WHAT IS NEEDED: Your job is to set down the stretch of entries that opens with the line containing "XXX exchange (in'blue." and closes with the line containing "by - 10 ms.". Keep both end lines, copy each exactly, and add nothing.

============

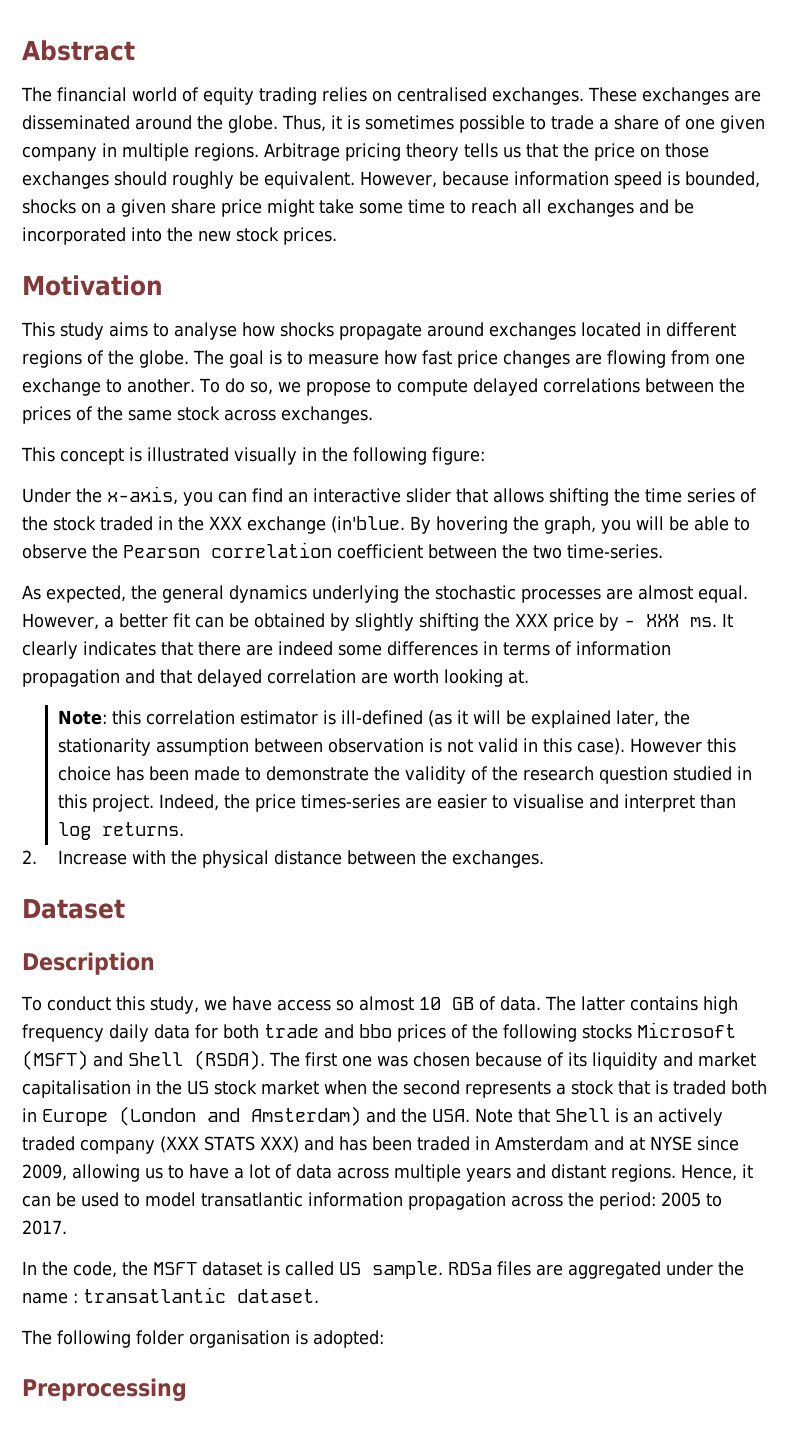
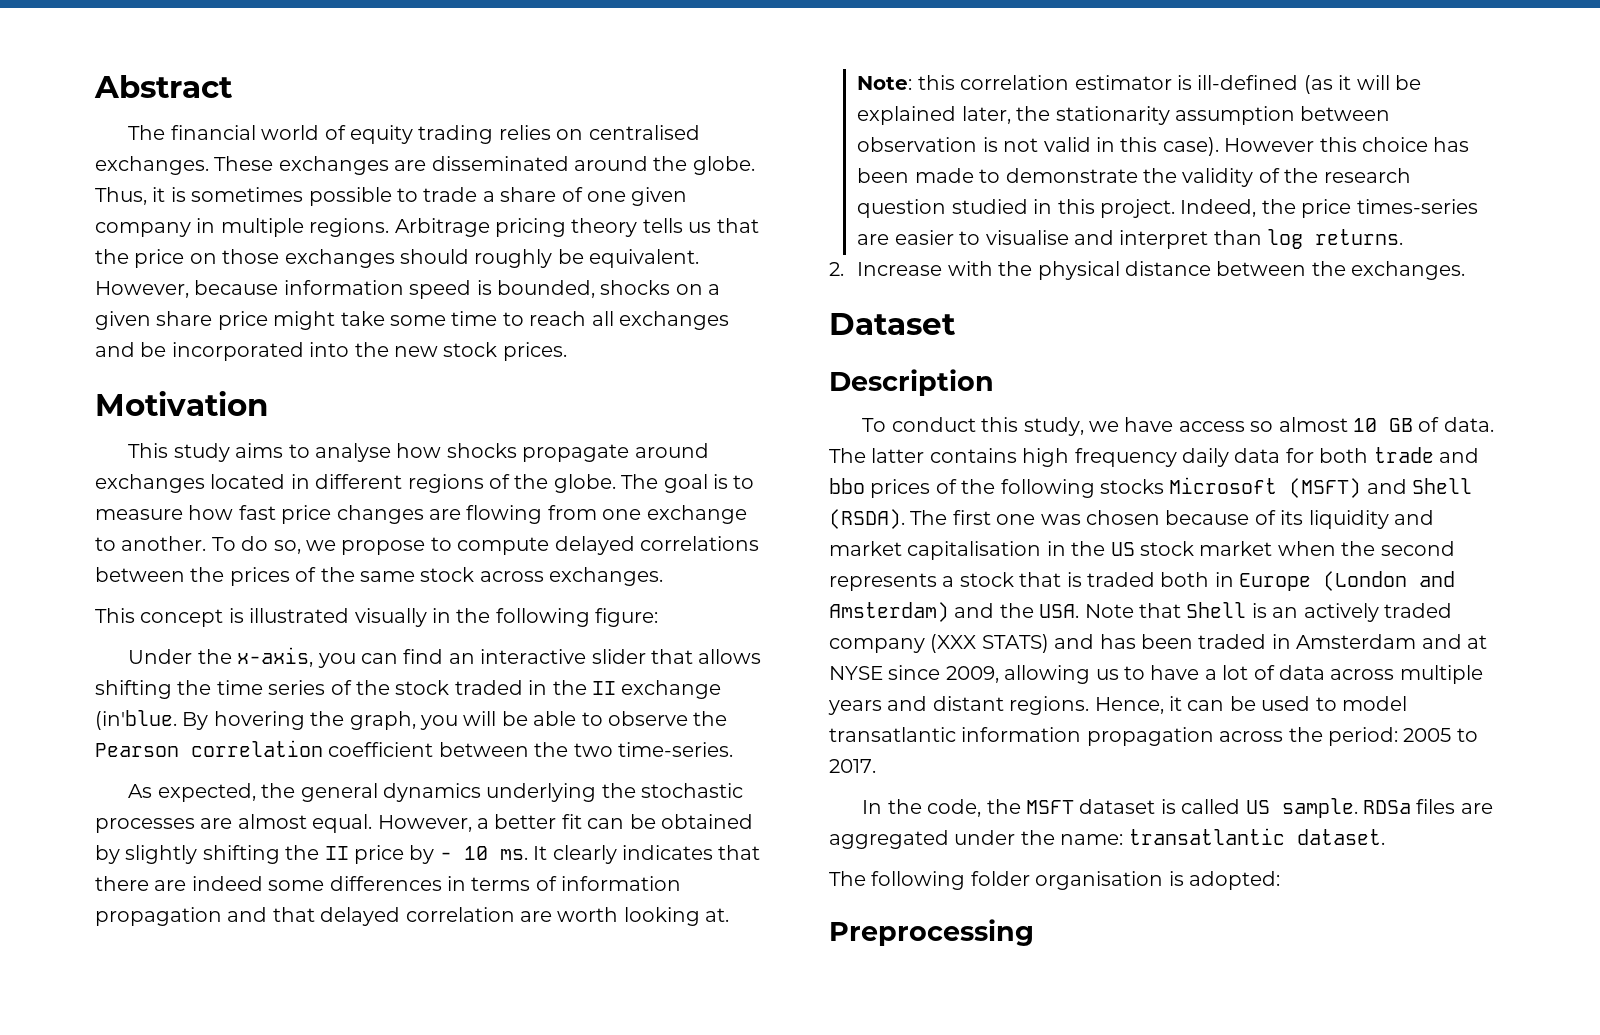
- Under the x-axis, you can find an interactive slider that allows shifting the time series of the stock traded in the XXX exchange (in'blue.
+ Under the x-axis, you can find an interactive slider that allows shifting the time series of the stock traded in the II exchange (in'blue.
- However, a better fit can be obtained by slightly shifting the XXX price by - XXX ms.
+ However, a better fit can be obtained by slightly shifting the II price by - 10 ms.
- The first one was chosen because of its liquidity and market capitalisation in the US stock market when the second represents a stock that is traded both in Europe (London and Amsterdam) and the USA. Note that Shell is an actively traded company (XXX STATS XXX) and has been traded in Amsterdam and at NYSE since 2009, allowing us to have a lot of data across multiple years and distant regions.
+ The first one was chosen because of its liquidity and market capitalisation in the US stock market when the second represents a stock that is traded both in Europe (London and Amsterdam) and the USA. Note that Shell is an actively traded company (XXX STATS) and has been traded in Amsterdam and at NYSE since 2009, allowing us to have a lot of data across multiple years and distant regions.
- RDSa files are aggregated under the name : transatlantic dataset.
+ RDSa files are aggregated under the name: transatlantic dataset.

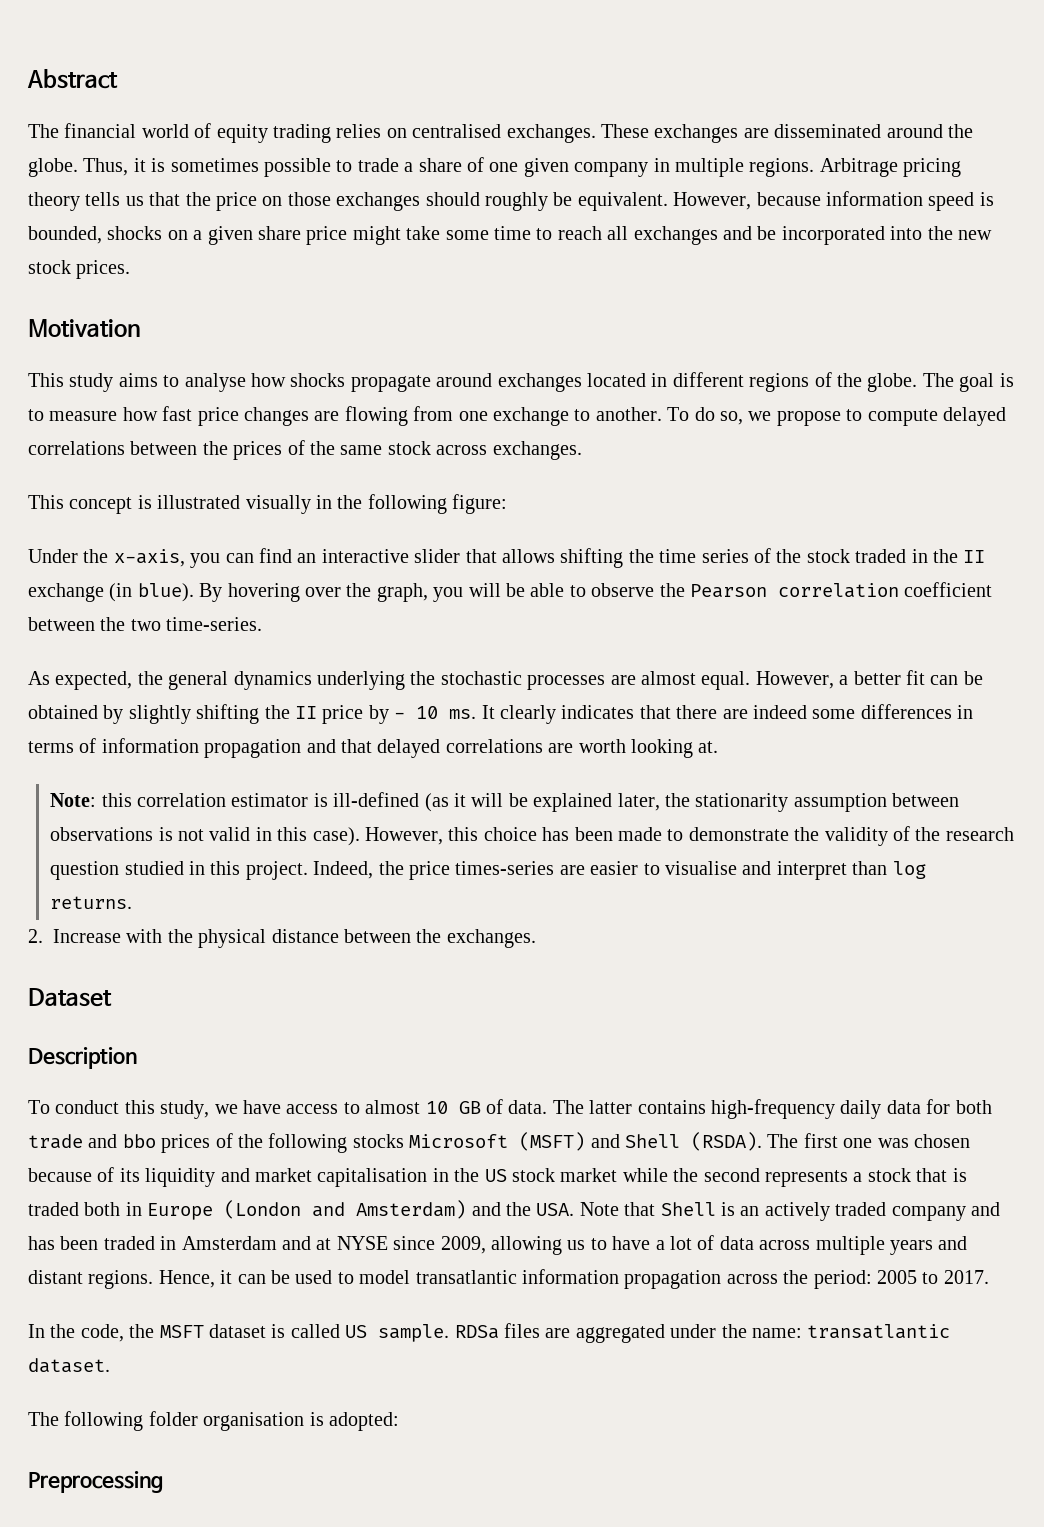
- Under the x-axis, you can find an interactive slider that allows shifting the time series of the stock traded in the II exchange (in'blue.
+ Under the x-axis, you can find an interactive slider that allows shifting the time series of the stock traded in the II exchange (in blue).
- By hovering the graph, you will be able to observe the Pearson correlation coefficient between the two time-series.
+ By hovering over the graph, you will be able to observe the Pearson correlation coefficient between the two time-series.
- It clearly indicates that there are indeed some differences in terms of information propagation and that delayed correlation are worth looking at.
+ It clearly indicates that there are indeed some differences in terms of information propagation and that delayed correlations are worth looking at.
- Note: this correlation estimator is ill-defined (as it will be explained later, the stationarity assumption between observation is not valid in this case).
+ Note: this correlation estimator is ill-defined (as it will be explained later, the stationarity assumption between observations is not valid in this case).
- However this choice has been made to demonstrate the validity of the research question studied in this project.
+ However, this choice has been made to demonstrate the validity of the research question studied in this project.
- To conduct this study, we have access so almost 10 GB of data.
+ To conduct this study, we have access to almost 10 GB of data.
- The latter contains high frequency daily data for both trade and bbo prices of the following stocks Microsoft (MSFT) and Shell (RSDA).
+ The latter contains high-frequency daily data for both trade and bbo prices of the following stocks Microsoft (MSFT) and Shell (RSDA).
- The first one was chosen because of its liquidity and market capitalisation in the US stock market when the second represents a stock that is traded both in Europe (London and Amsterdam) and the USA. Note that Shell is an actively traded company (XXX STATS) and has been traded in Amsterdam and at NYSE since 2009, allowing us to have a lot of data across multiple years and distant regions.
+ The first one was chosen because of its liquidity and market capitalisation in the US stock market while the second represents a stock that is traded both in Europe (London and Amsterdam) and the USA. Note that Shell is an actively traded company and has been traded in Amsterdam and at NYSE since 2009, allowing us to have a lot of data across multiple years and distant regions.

============

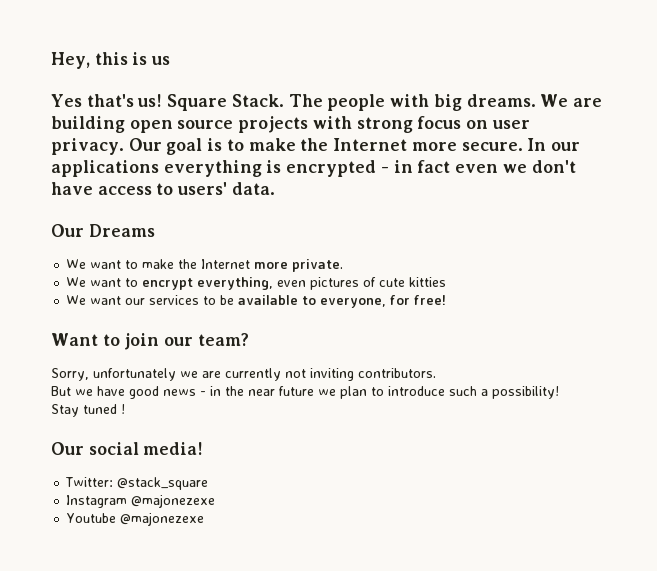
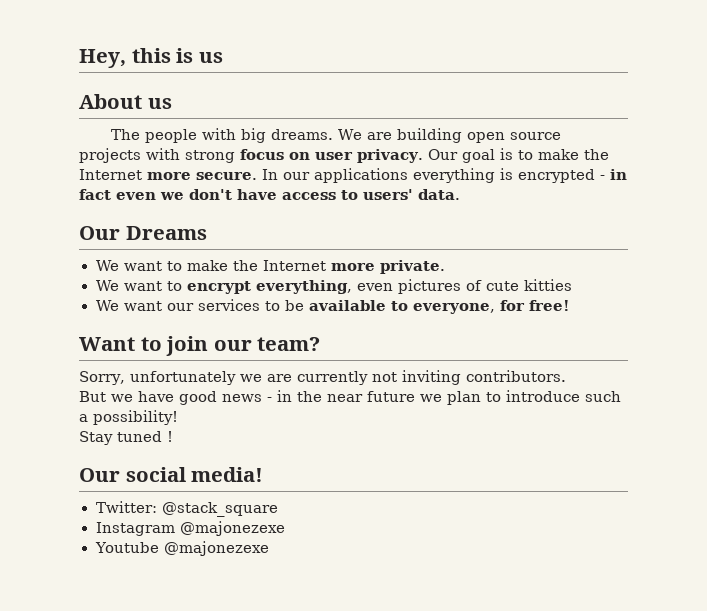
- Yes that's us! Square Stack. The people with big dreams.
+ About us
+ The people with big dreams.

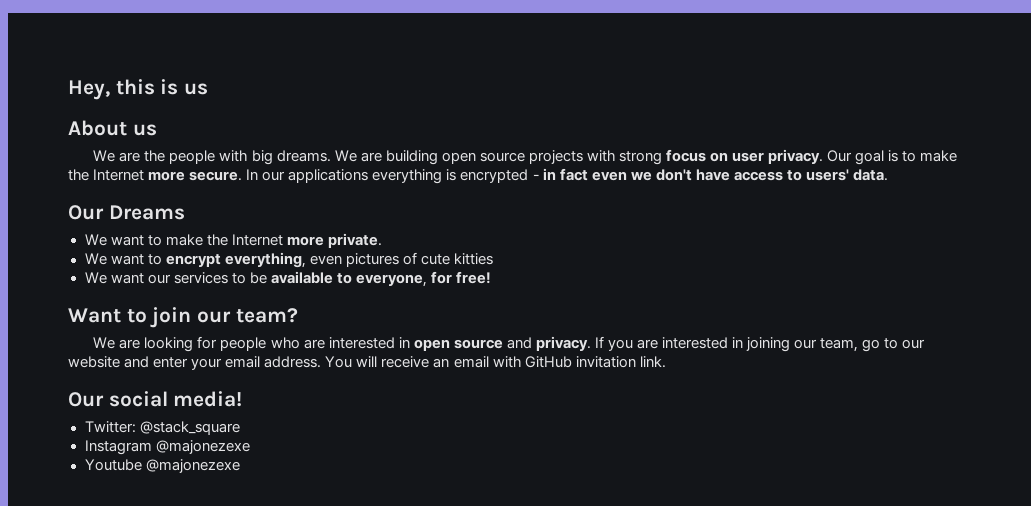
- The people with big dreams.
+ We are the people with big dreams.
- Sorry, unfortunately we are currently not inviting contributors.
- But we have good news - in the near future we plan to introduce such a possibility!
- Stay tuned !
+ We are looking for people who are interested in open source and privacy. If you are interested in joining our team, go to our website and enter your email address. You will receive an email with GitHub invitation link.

============

YOUR SOLUTION:
- Under the x-axis, you can find an interactive slider that allows shifting the time series of the stock traded in the XXX exchange (in'blue.
+ Under the x-axis, you can find an interactive slider that allows shifting the time series of the stock traded in the II exchange (in'blue.
- However, a better fit can be obtained by slightly shifting the XXX price by - XXX ms.
+ However, a better fit can be obtained by slightly shifting the II price by - 10 ms.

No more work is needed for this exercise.